The dangers of ‘housing at the centre’

Pushed by grass-roots pressure, South Africa’s judicial system has shown real progress in turning the government’s focus from housing delivery to in situ upgrading of informal settlements.
A girl looks out of a window of her house in Cross Roads, South Africa. (P Mugabane/UN Photo)

Despite policies that increasingly recognize informal settlements and promote their upgrading, informality remains politically unacceptable in most countries today. The unauthorized occupation of land is seen mostly as a form of non-compliance, if not defiance. There is a political tendency to punish rather than embrace those resorting to informal settlement, informal trading and informal recycling.

Informal settlements were a core issue in the preparations for last year’s Habitat III summit, where countries adopted a new 20-year vision on sustainable urbanization. The South African government was a key voice on the issue ahead of the summit, including hosting an official Habitat III meeting on informal settlements in Pretoria. At that meeting, and again at Habitat III six months later, South African Human Settlements Minister Lindiwe Sisulu provided important political leadership by placing informal settlements squarely on the agenda.

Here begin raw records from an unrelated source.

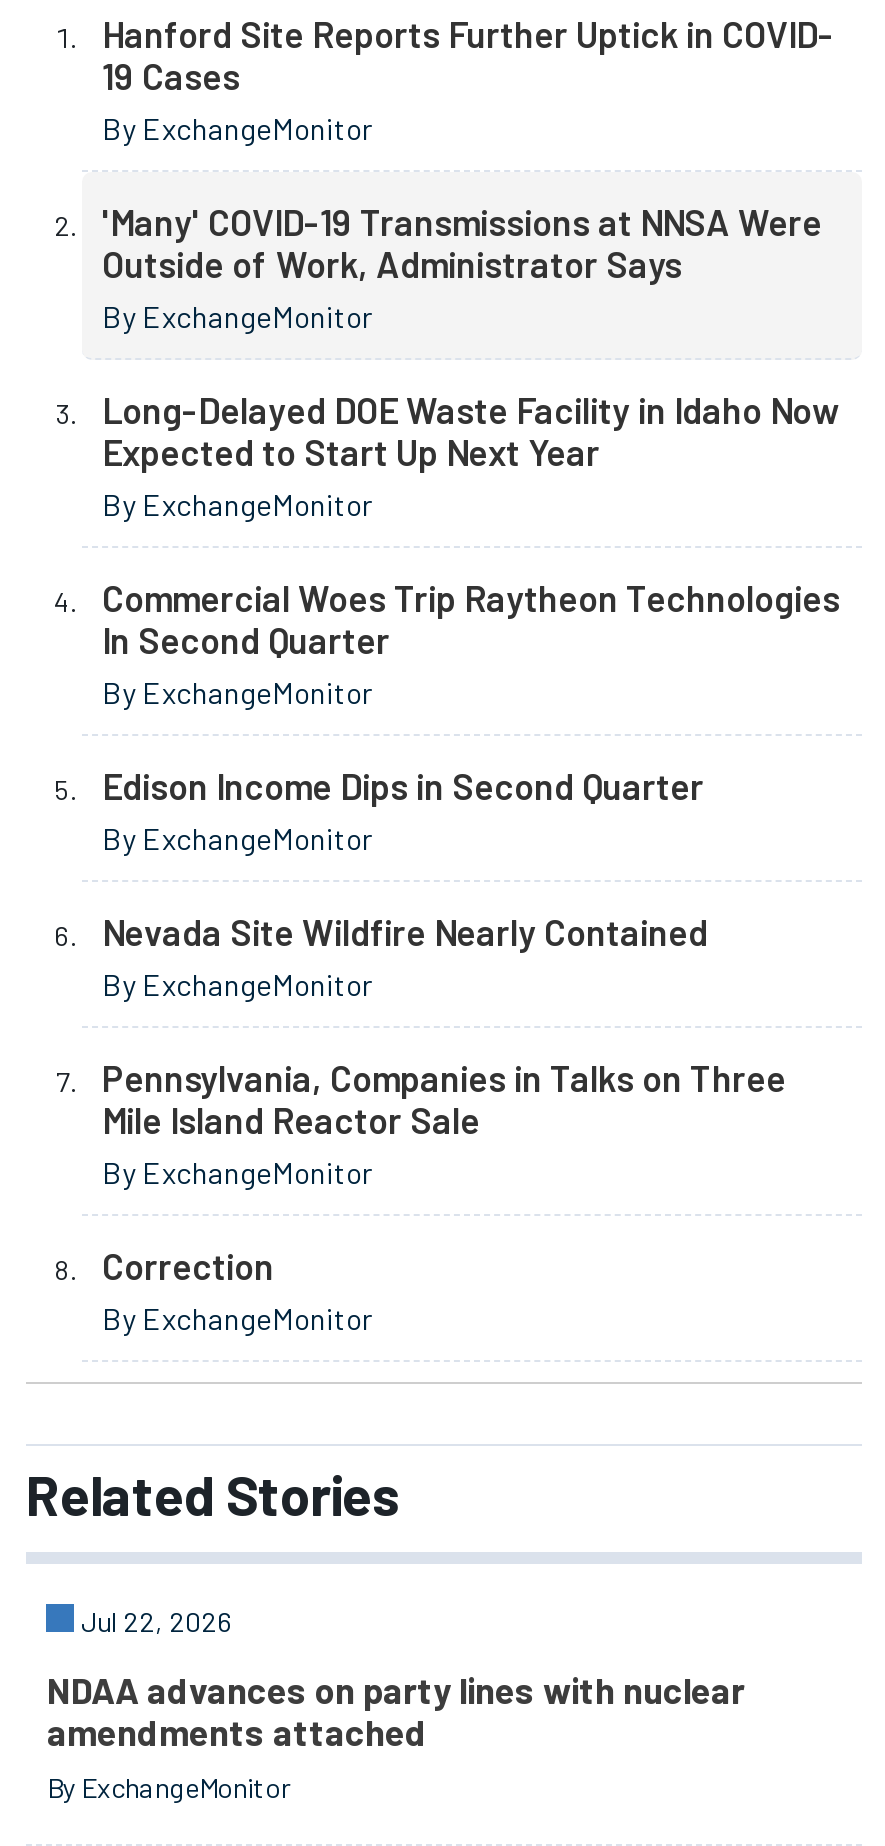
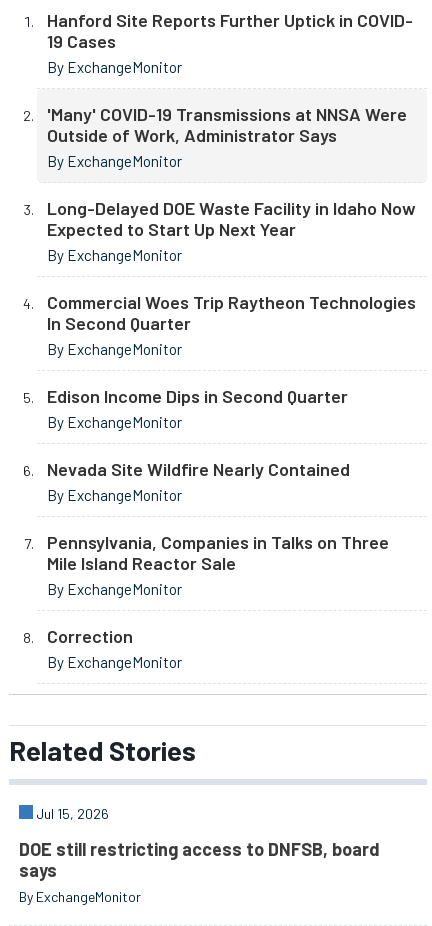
- Jul 22, 2026
+ Jul 15, 2026

- NDAA advances on party lines with nuclear
- amendments attached
+ DOE still restricting access to DNFSB, board
+ says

However, she also spoke about the campaign to create “cities without slums”. Likewise, we heard Habitat III’s secretary-general, UN-Habitat Executive Director Joan Clos, speak approvingly about people having been “moved out of slums” over the past 15 years, including a reference to the last shack being “pulled down” in Algeria.

While this is fairly standard rhetoric in global urban circles today, these are all phrases that are easily misinterpreted as promoting demolition and relocation. In that sense, they need to be treated with caution.

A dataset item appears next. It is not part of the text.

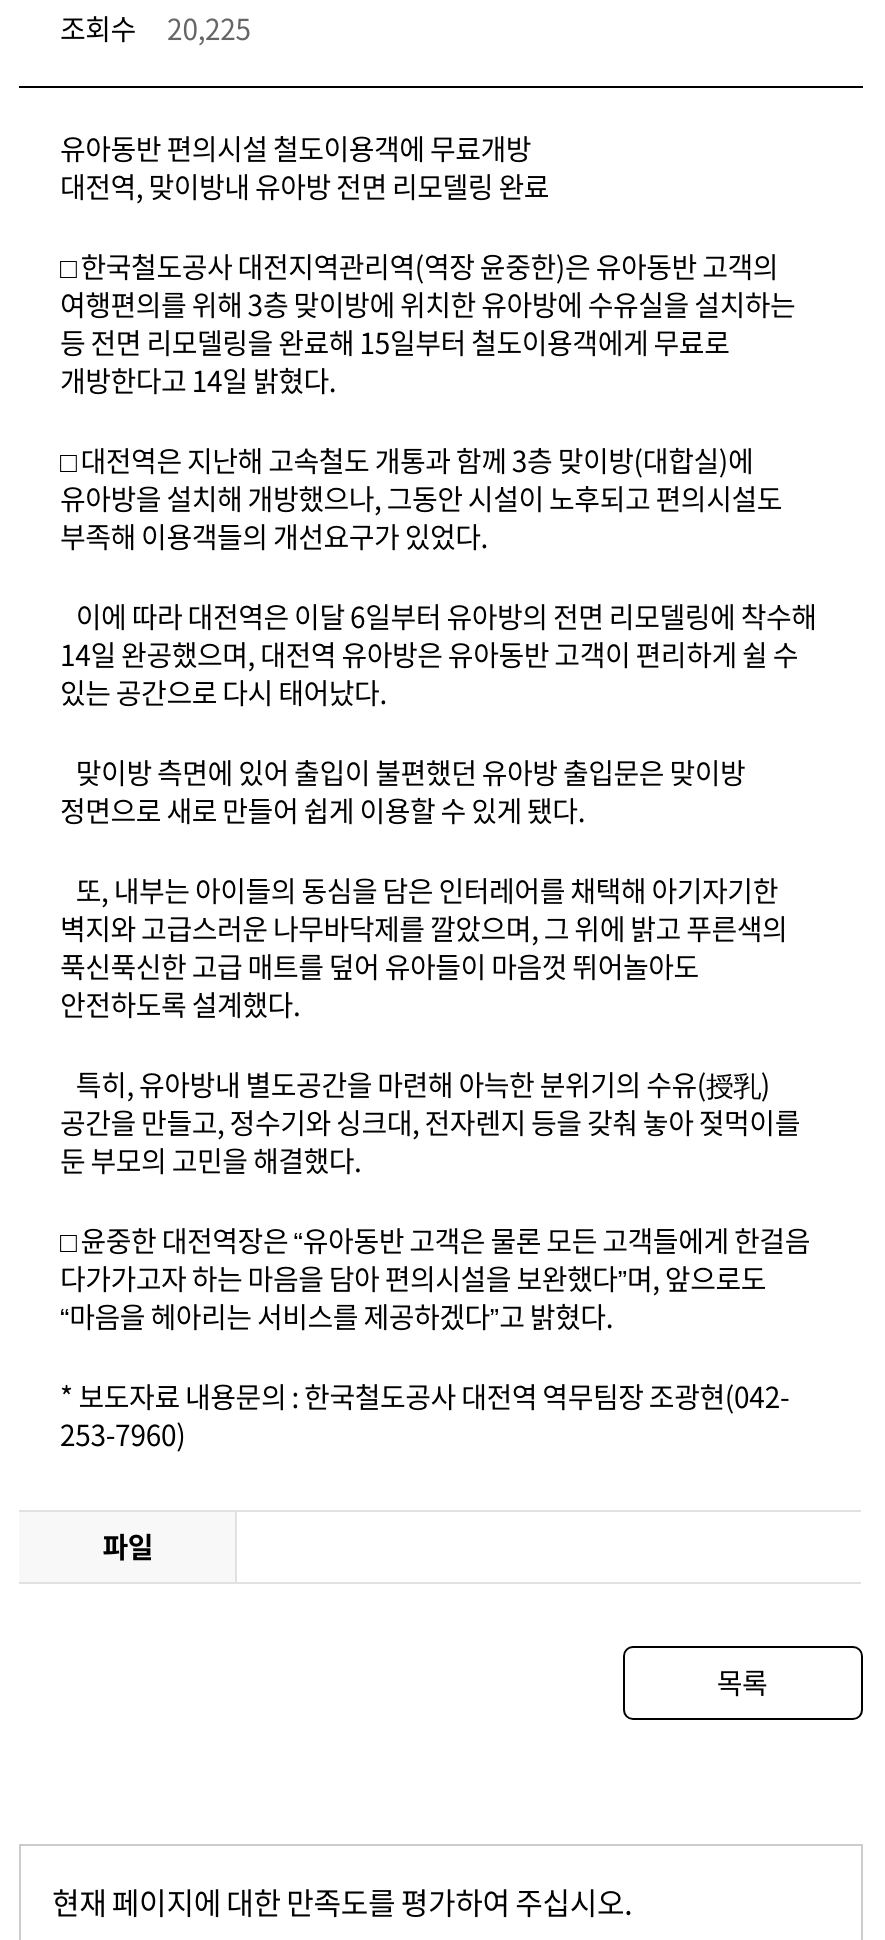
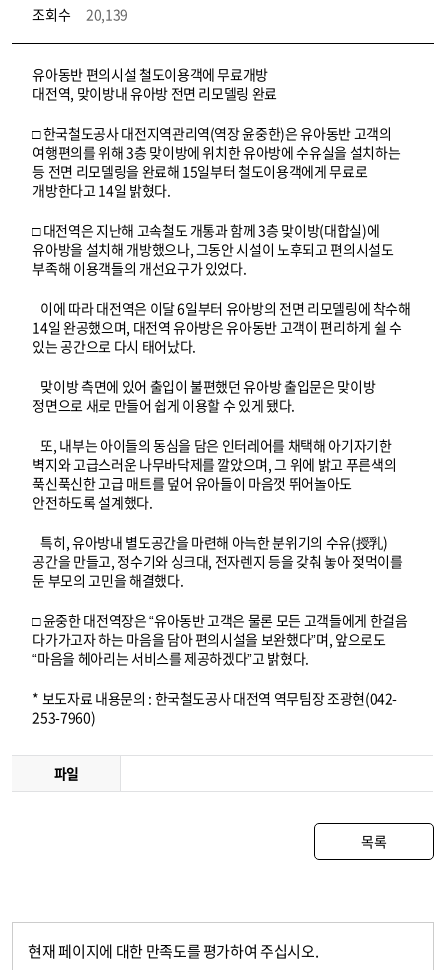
- 조회수 20,225
+ 조회수 20,139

[See: South Africa has been key to putting informal settlements on the Habitat III agenda]

In a similar vein, Clos also spoke about the need to place housing “at the centre” in urban policy. He was implying centrality in terms of location — the importance of low-income housing being located close to economic opportunities and social amenities, which is difficult to achieve when an urban economy depends on a property market. But again there is a danger in this positive-sounding rhetoric: “Housing at the centre” also can mean that slum upgrading should be driven by housing delivery.

For many municipalities in South Africa, upgrading remains precisely that: Demolish informal settlements and replace them with formal housing units allocated to households that qualify for a one-off household-linked capital subsidy. Here, housing is at the centre of the intervention.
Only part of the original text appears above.